DATA IN THIS EXERCISE

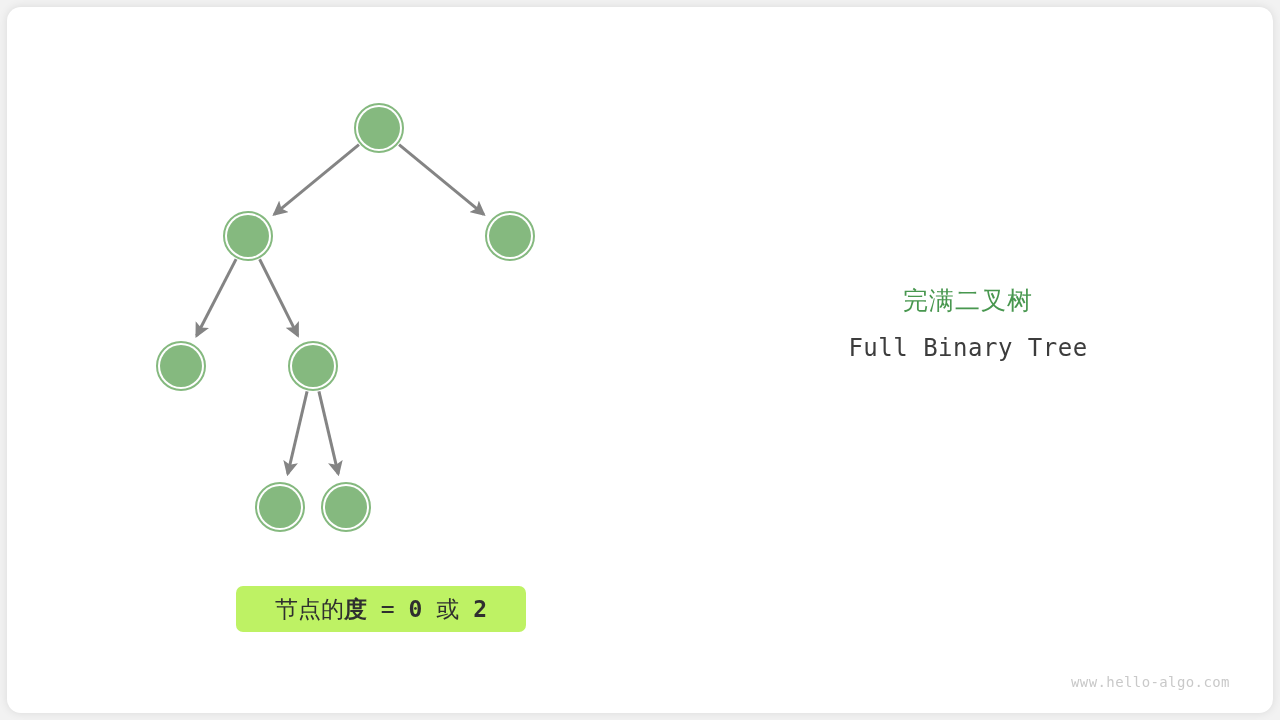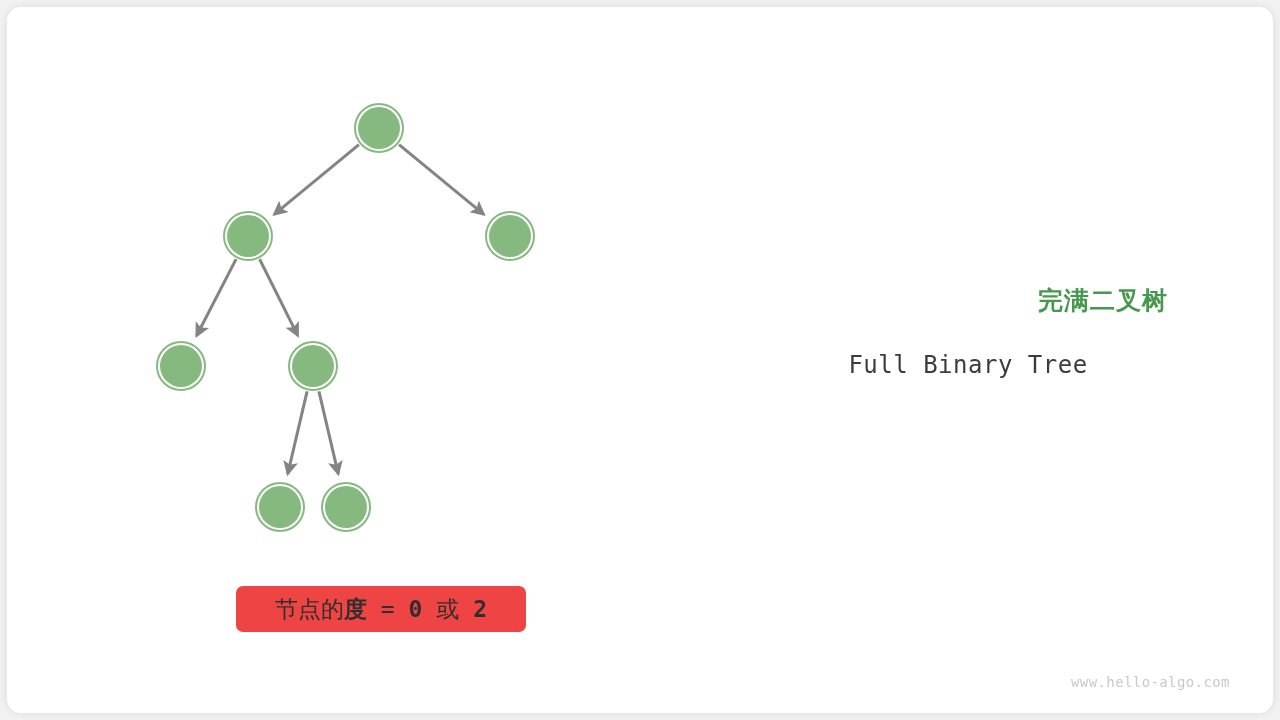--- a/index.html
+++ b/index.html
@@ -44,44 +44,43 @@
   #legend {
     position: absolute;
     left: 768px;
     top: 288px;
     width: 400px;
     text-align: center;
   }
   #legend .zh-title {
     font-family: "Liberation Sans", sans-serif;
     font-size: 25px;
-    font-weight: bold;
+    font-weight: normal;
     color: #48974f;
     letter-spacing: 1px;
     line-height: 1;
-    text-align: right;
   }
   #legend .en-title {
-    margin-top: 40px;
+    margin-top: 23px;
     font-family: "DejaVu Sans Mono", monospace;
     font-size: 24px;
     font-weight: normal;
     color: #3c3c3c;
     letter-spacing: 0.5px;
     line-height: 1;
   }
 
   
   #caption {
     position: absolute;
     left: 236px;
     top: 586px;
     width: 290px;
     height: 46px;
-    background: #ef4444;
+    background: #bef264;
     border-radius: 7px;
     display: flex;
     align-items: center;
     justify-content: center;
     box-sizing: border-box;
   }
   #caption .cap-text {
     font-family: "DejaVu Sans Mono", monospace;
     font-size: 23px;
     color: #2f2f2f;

==

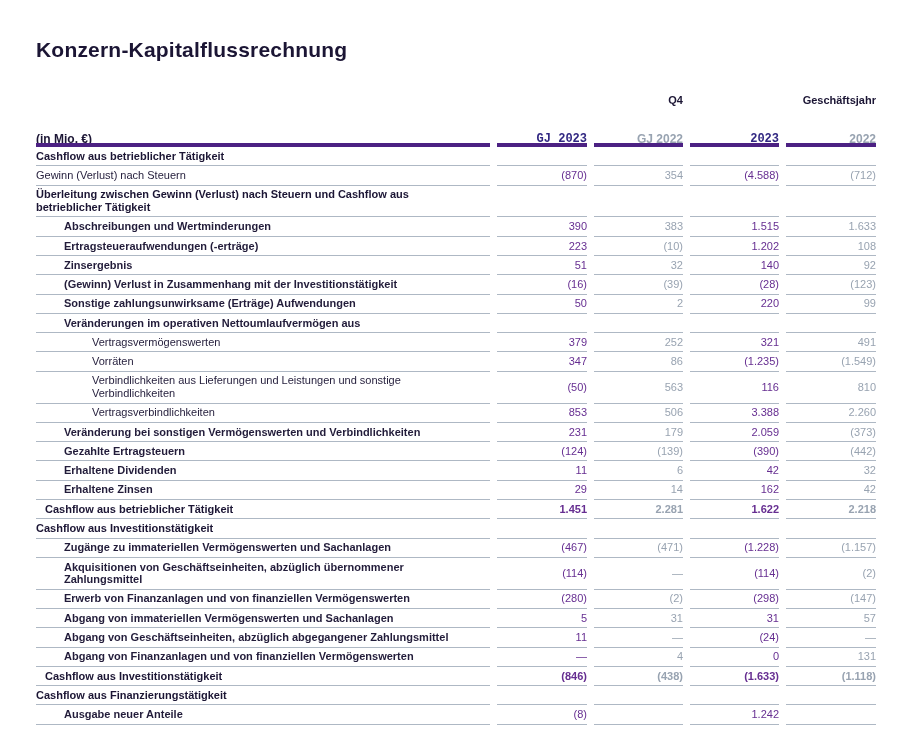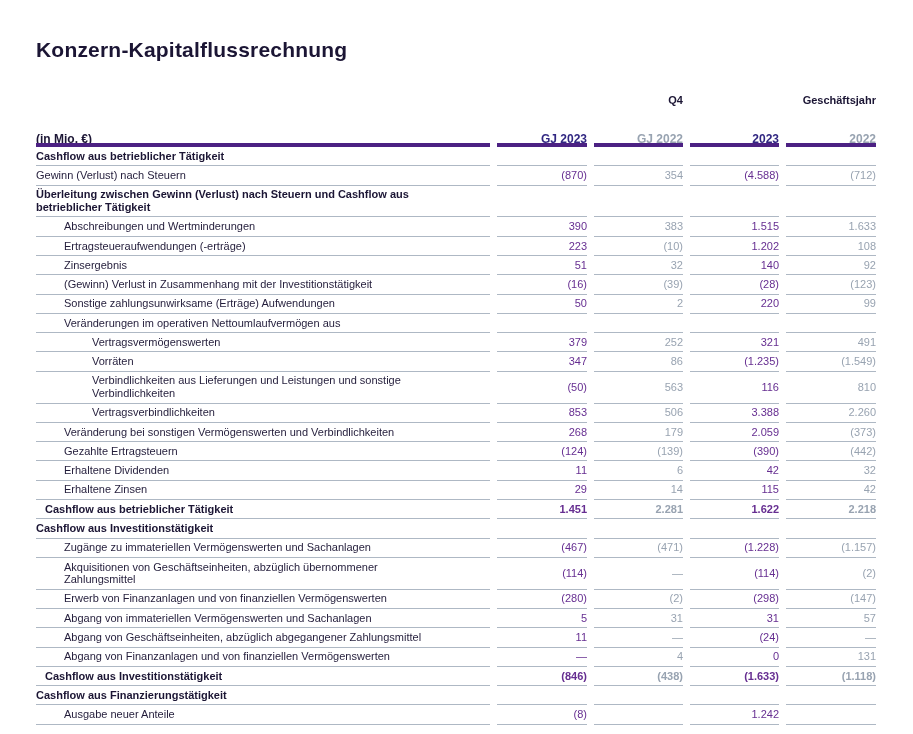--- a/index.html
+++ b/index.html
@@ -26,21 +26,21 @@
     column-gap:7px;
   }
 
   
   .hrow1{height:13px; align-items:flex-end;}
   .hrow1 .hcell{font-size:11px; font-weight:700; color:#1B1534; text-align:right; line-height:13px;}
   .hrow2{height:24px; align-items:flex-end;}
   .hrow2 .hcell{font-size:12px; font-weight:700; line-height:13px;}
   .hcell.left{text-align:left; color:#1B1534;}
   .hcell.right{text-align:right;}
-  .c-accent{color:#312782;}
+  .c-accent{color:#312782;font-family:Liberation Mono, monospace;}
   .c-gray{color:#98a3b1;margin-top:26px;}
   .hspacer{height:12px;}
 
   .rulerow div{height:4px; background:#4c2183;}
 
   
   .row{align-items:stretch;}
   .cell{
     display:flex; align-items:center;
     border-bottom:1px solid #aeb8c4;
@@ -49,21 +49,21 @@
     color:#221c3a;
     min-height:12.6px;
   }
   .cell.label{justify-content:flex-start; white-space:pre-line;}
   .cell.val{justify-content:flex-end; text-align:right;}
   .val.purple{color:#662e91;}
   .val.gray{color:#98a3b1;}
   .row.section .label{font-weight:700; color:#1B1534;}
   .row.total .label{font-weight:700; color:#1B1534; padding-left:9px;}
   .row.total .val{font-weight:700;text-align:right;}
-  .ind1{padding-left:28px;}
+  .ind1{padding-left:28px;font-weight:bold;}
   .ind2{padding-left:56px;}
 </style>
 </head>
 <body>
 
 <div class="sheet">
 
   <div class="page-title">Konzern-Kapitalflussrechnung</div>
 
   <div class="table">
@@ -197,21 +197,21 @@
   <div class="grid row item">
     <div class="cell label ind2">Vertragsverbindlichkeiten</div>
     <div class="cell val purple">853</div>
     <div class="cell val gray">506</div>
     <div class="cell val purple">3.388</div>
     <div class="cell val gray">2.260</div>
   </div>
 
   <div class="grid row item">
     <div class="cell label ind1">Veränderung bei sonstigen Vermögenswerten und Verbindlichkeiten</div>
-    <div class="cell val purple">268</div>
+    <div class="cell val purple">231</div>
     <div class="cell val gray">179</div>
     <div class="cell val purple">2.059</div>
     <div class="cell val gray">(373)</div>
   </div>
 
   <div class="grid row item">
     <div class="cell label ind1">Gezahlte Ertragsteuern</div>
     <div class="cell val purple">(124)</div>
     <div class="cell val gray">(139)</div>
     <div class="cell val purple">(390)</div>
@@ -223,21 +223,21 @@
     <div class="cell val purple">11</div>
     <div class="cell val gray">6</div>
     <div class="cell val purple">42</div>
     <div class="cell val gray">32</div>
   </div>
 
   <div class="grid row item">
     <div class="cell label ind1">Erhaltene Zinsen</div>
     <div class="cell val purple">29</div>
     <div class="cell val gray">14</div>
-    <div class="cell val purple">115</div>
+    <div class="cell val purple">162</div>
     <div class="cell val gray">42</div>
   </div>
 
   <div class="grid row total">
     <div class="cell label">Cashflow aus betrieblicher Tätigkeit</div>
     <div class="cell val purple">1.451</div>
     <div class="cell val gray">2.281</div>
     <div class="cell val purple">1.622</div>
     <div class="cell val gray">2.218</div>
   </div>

...

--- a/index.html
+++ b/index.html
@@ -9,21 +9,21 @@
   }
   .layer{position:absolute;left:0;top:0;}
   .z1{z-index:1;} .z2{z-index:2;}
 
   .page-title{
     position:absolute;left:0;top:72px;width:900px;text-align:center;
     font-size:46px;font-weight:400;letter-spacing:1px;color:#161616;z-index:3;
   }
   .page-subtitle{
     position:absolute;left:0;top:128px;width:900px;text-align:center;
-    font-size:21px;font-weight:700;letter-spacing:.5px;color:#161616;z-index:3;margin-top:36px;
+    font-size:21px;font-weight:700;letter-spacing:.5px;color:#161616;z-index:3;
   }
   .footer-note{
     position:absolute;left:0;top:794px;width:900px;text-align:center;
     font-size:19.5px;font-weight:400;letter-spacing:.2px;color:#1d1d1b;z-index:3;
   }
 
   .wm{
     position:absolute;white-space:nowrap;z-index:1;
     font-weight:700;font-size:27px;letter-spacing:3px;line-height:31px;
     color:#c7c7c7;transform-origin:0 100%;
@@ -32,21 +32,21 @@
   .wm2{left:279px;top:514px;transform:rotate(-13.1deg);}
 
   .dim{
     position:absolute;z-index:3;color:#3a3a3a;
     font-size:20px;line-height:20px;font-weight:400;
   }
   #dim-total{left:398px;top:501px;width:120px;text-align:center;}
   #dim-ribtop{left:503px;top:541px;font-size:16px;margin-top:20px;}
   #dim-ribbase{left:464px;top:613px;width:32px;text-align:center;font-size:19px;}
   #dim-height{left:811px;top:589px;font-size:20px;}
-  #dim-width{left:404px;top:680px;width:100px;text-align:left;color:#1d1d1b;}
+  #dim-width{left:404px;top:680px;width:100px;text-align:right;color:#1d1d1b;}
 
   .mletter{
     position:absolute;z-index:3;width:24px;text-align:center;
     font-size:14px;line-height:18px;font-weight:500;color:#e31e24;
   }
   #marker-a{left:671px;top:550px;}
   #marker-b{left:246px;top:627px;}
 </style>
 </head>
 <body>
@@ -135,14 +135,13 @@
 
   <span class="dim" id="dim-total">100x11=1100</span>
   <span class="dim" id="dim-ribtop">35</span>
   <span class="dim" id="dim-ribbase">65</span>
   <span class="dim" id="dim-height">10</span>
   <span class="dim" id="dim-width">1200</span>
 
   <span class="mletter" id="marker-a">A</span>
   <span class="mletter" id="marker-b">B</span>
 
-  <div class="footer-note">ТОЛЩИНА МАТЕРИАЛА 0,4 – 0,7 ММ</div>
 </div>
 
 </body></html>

YOUR ASSIGNMENT
Please return only the lines above, starting at the line that has "-32,21 +32,21 @@" and ending at the line that has "</body></html>", keeping both and leaving each one unchanged.

ANSWER TO THIS TASK
@@ -32,21 +32,21 @@
   .wm2{left:279px;top:514px;transform:rotate(-13.1deg);}
 
   .dim{
     position:absolute;z-index:3;color:#3a3a3a;
     font-size:20px;line-height:20px;font-weight:400;
   }
   #dim-total{left:398px;top:501px;width:120px;text-align:center;}
   #dim-ribtop{left:503px;top:541px;font-size:16px;margin-top:20px;}
   #dim-ribbase{left:464px;top:613px;width:32px;text-align:center;font-size:19px;}
   #dim-height{left:811px;top:589px;font-size:20px;}
-  #dim-width{left:404px;top:680px;width:100px;text-align:left;color:#1d1d1b;}
+  #dim-width{left:404px;top:680px;width:100px;text-align:right;color:#1d1d1b;}
 
   .mletter{
     position:absolute;z-index:3;width:24px;text-align:center;
     font-size:14px;line-height:18px;font-weight:500;color:#e31e24;
   }
   #marker-a{left:671px;top:550px;}
   #marker-b{left:246px;top:627px;}
 </style>
 </head>
 <body>
@@ -135,14 +135,13 @@
 
   <span class="dim" id="dim-total">100x11=1100</span>
   <span class="dim" id="dim-ribtop">35</span>
   <span class="dim" id="dim-ribbase">65</span>
   <span class="dim" id="dim-height">10</span>
   <span class="dim" id="dim-width">1200</span>
 
   <span class="mletter" id="marker-a">A</span>
   <span class="mletter" id="marker-b">B</span>
 
-  <div class="footer-note">ТОЛЩИНА МАТЕРИАЛА 0,4 – 0,7 ММ</div>
 </div>
 
 </body></html>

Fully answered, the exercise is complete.